Stored records
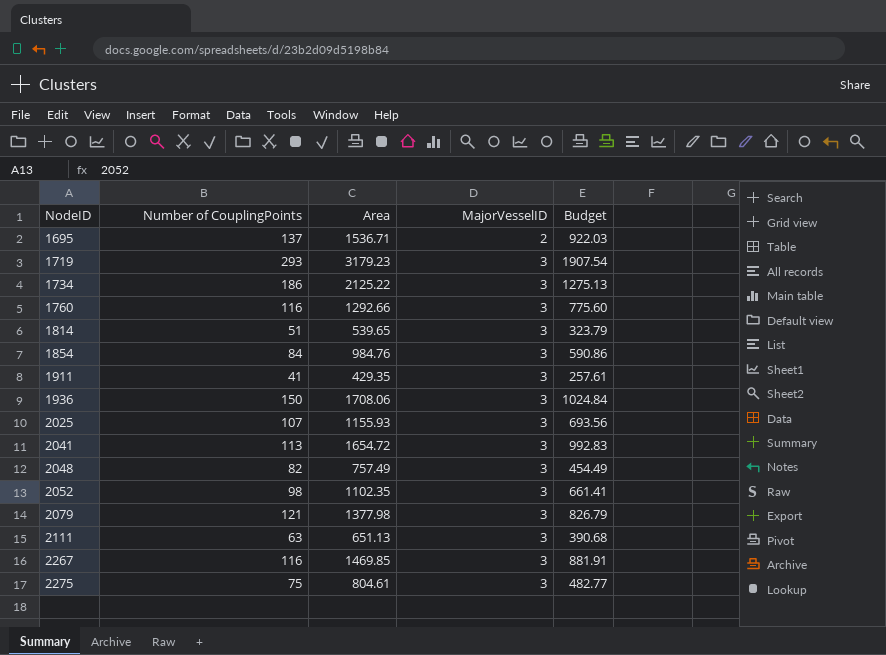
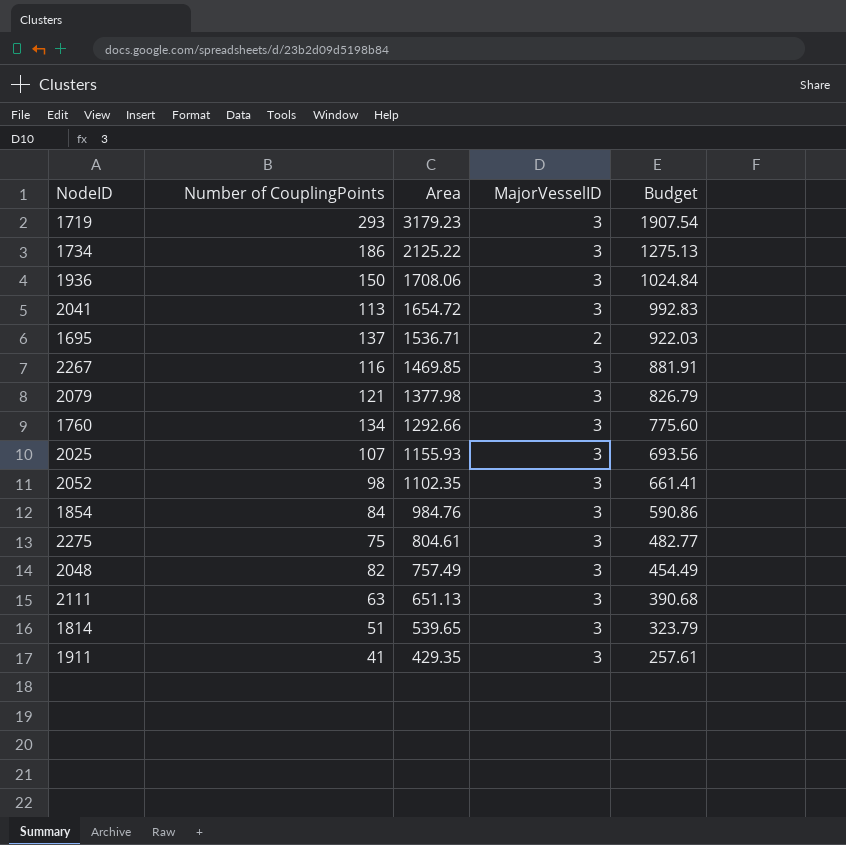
row order: NodeID ascending -> Area descending
1760 | Number of CouplingPoints: 116 -> 134

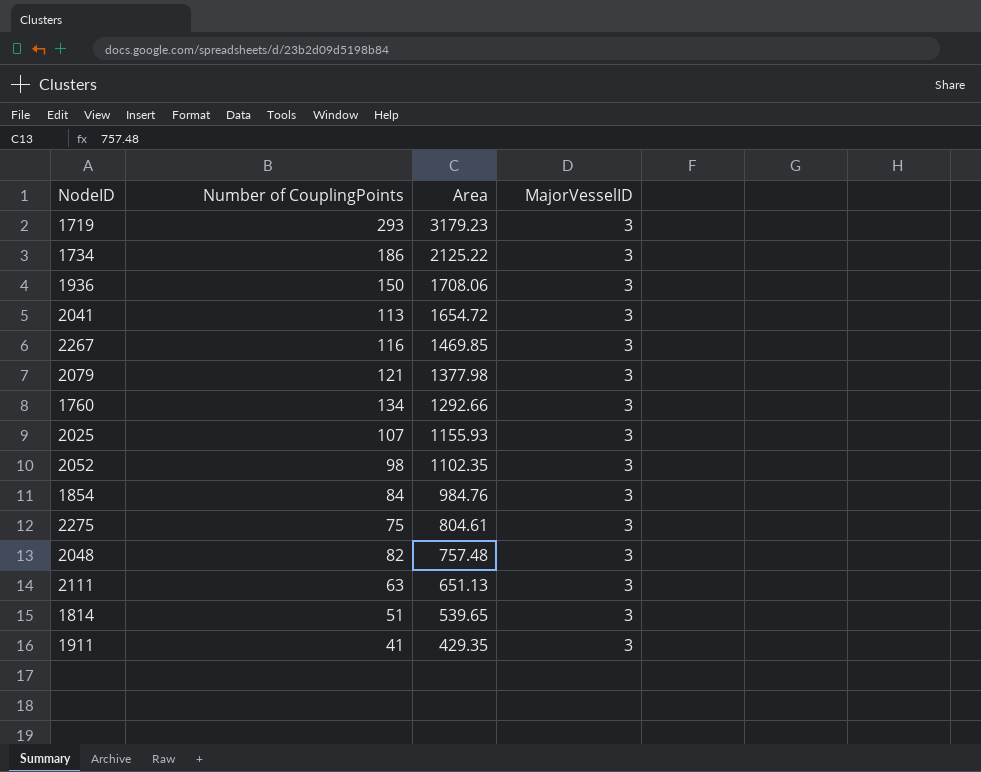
column Budget | formula: [Area] * 0.6 -> none
row 1695: 137 | 1536.71 | 2 | 922.03 -> none
2048 | Area: 757.49 -> 757.48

PROBLEM: Only the lines from the one containing "column Budget | formula: [Area] * 0.6 -> none" to the end of the data should be printed, exactly as they stand.

FINISHED TASK:
column Budget | formula: [Area] * 0.6 -> none
row 1695: 137 | 1536.71 | 2 | 922.03 -> none
2048 | Area: 757.49 -> 757.48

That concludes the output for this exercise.